• What to produce
The response must contain every line from the records below that has "month".

[Web page edit records]
────────────────────────────────────────
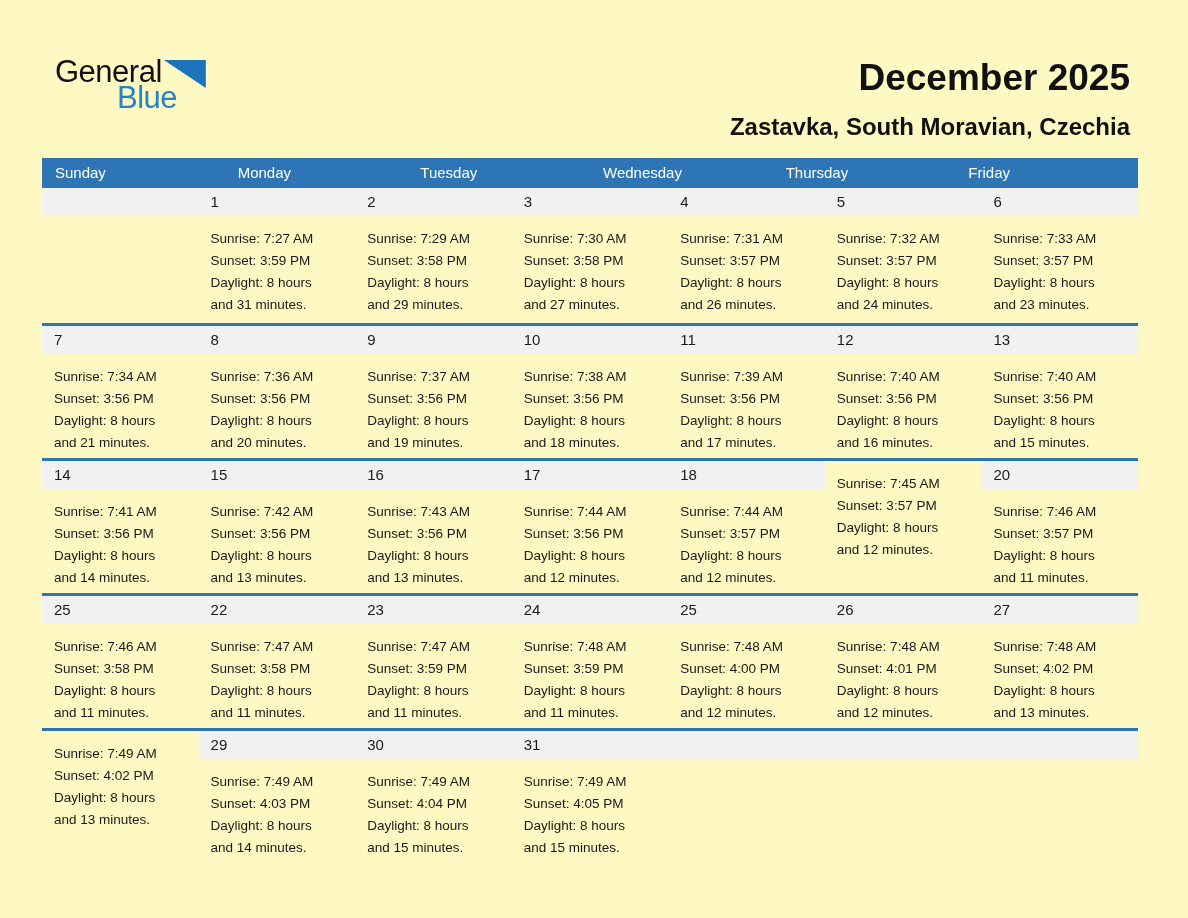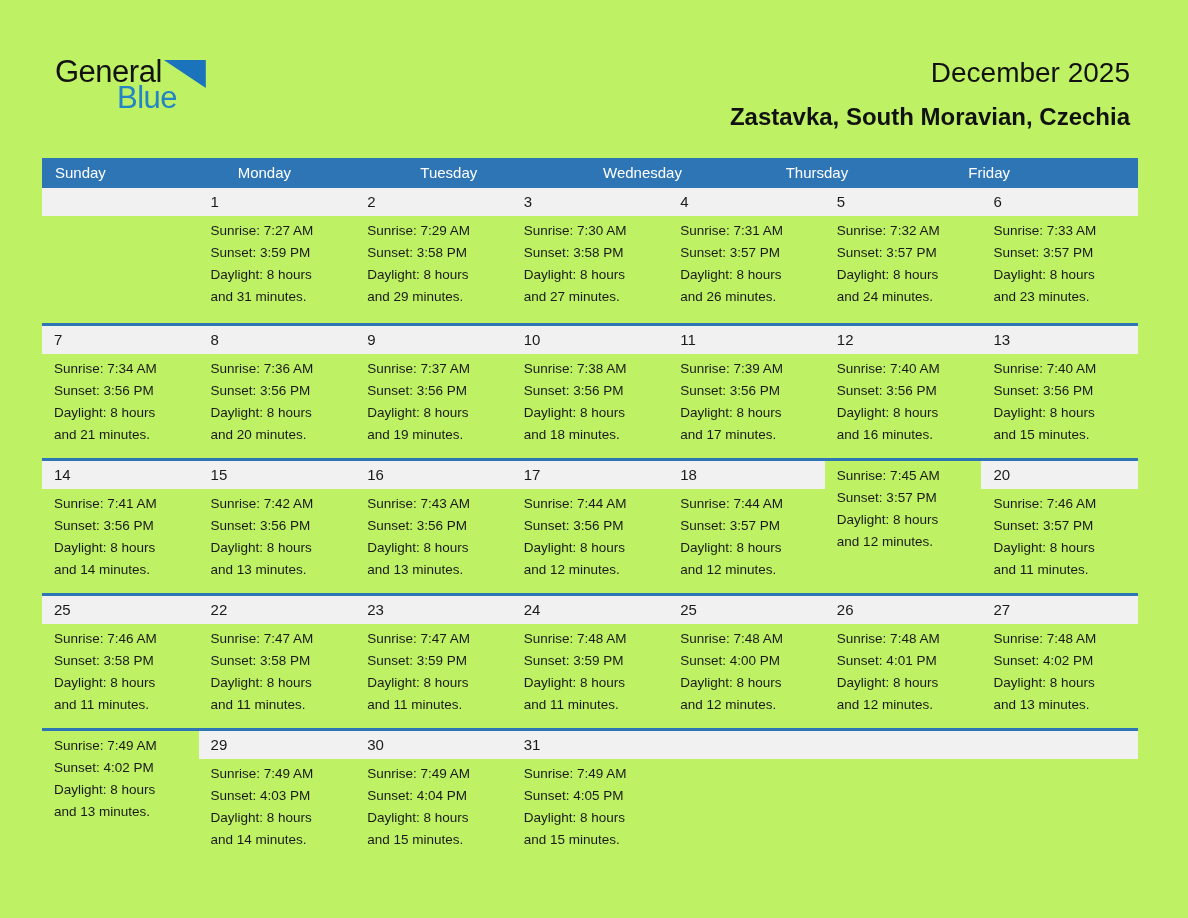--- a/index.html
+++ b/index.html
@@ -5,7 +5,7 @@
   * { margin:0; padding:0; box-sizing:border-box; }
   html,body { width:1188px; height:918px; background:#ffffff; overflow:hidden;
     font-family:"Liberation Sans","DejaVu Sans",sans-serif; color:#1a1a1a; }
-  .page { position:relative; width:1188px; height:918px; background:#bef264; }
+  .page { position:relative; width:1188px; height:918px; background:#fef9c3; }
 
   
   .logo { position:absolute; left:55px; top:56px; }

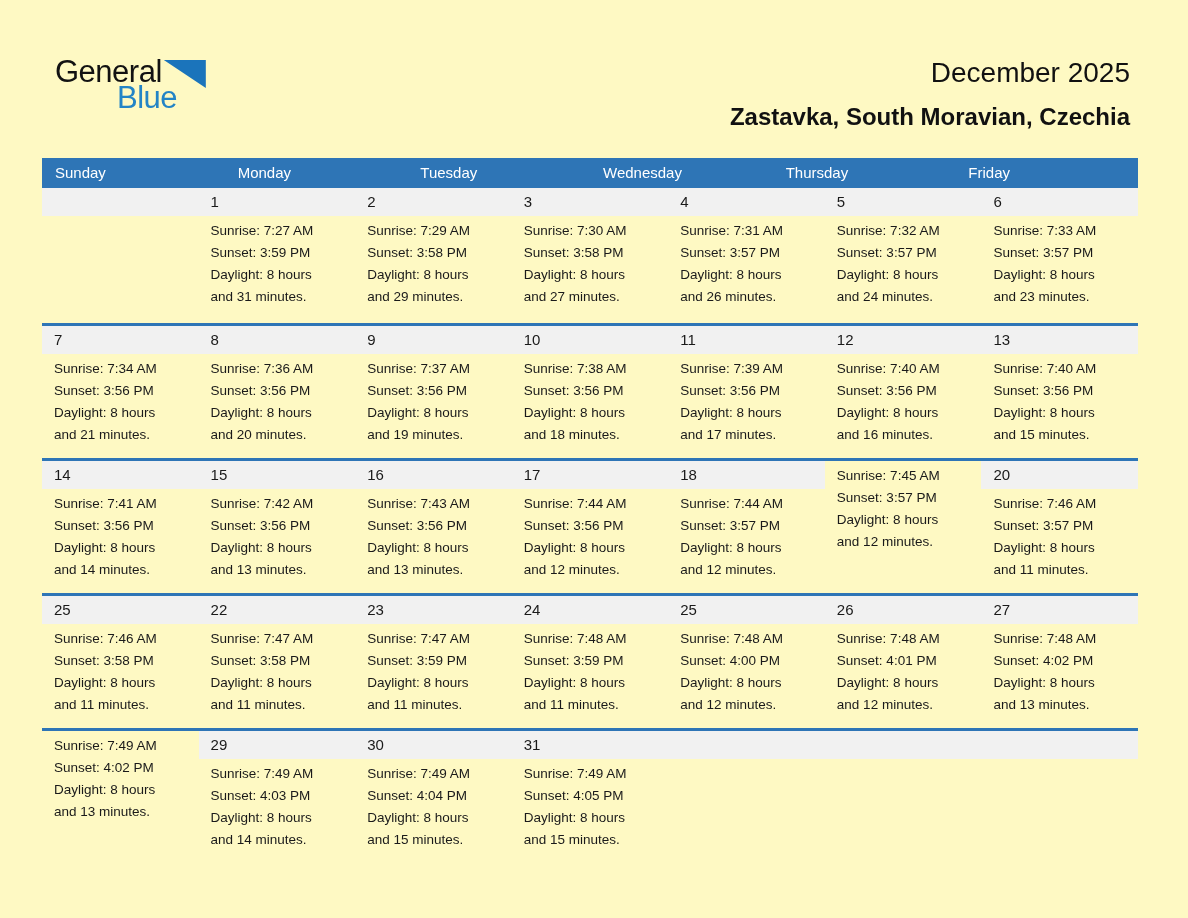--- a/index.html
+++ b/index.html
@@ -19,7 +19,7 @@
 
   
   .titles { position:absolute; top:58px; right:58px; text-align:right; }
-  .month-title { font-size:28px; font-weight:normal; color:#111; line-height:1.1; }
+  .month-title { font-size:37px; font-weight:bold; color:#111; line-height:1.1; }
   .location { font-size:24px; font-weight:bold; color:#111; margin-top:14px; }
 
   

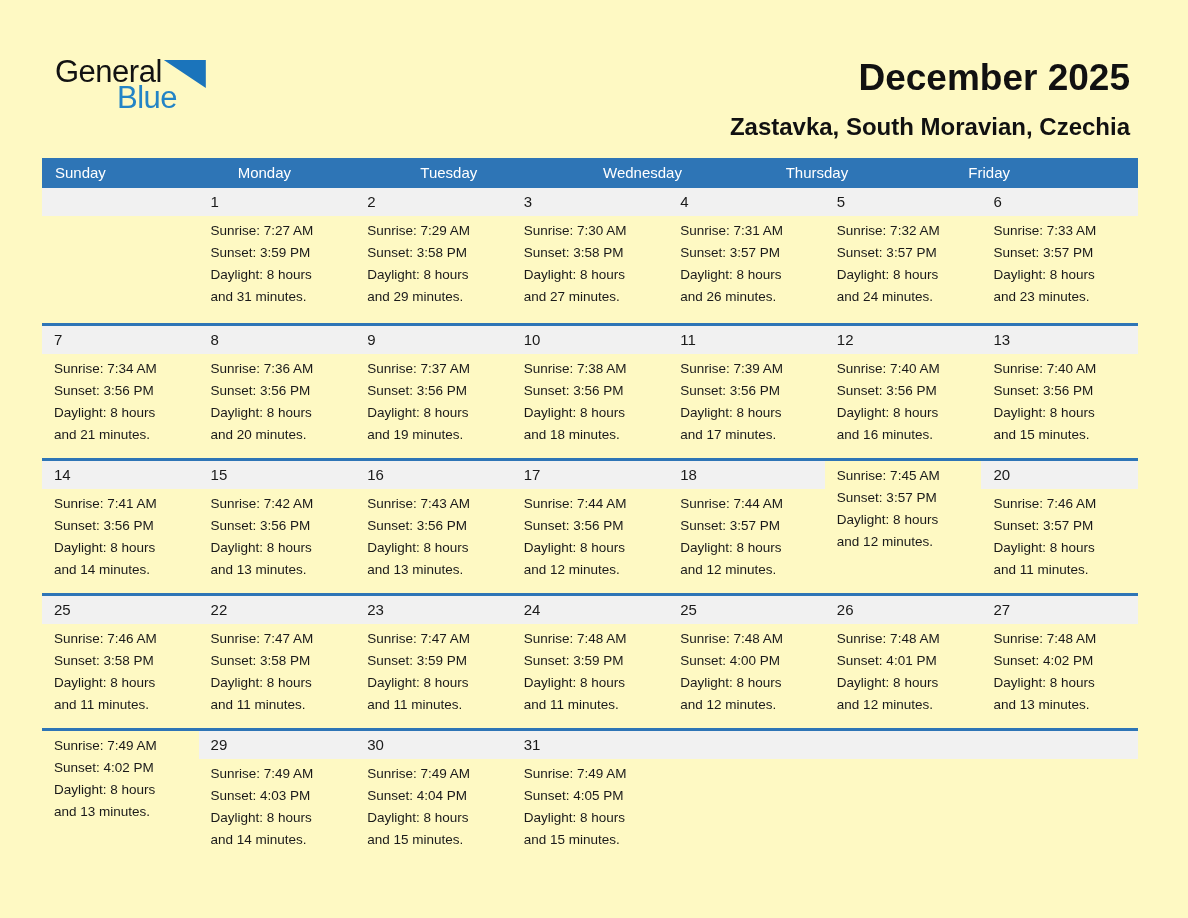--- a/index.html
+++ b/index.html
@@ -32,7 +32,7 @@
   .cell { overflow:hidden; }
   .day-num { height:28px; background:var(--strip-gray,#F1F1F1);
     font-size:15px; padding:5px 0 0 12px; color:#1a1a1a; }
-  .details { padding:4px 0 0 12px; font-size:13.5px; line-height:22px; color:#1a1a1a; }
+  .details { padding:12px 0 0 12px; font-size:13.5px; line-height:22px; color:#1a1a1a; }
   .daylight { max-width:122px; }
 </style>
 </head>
────────────────────────────────────────
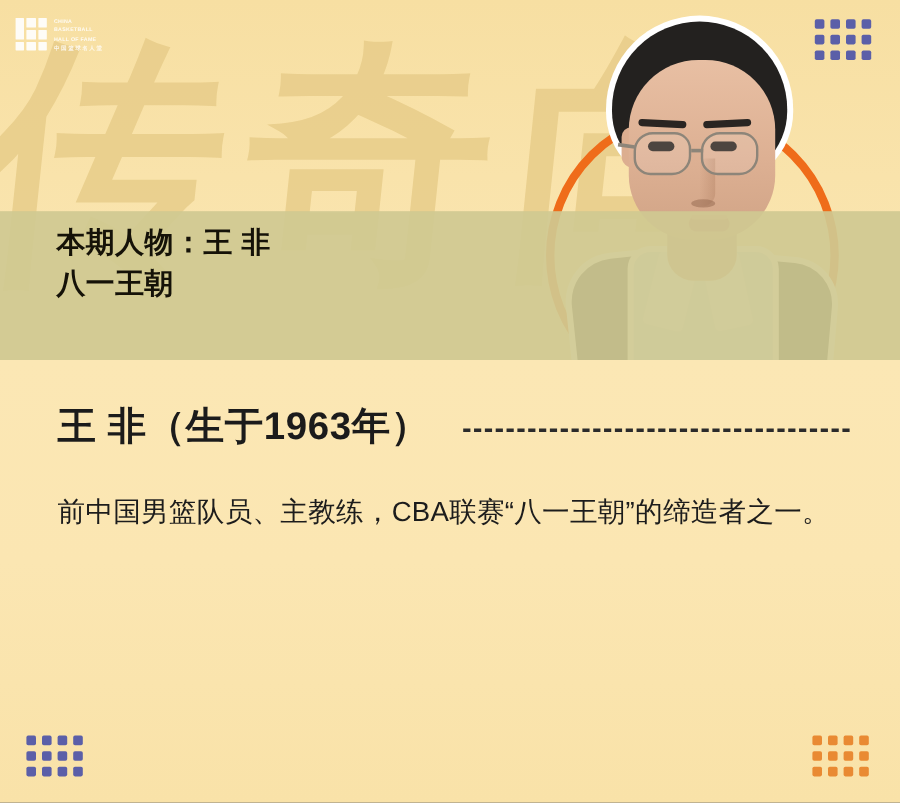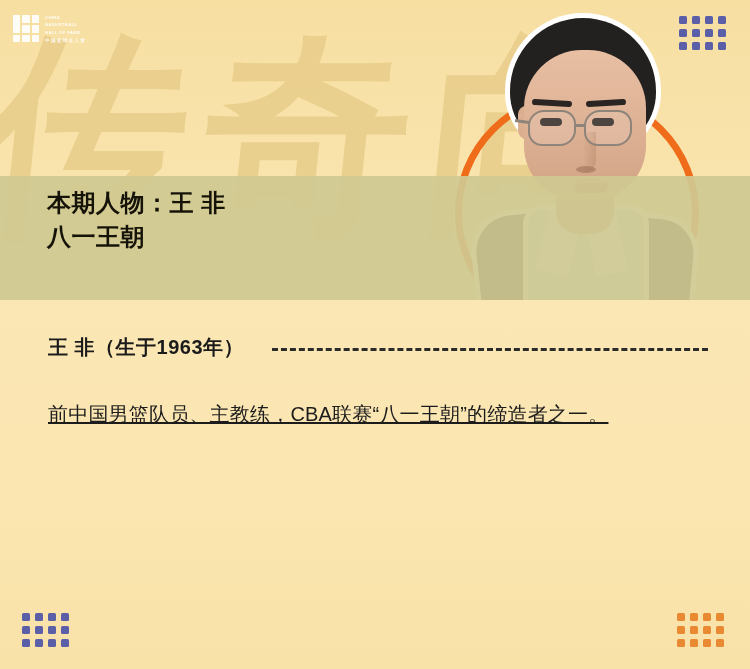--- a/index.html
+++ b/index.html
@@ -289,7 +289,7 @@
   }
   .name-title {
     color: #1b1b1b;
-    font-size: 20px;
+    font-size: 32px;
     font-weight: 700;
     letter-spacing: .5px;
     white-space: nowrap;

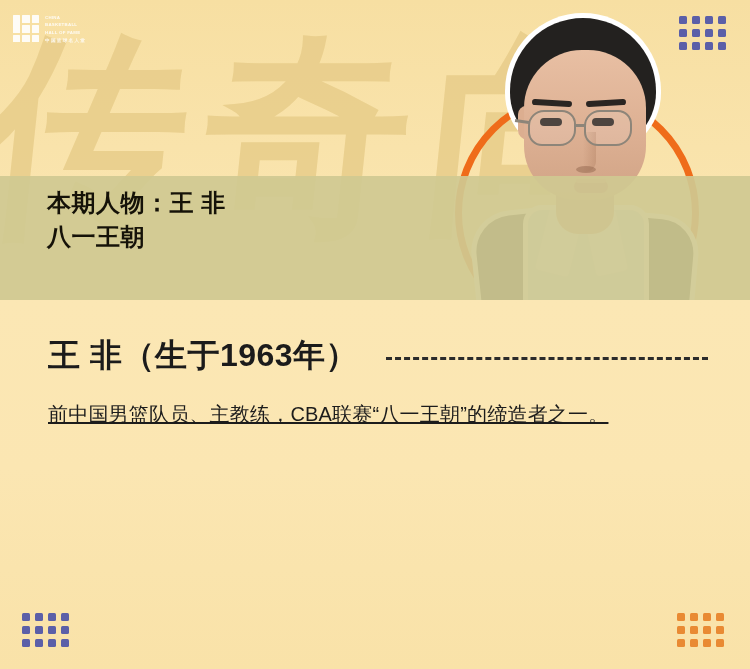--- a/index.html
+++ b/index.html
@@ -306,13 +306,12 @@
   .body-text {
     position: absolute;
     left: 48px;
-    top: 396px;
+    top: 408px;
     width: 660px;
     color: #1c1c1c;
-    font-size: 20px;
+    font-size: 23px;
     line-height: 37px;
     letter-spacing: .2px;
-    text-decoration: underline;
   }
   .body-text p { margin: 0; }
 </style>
────────────────────────────────────────
• Completed task
-  .month-title { font-size:28px; font-weight:normal; color:#111; line-height:1.1; }
+  .month-title { font-size:37px; font-weight:bold; color:#111; line-height:1.1; }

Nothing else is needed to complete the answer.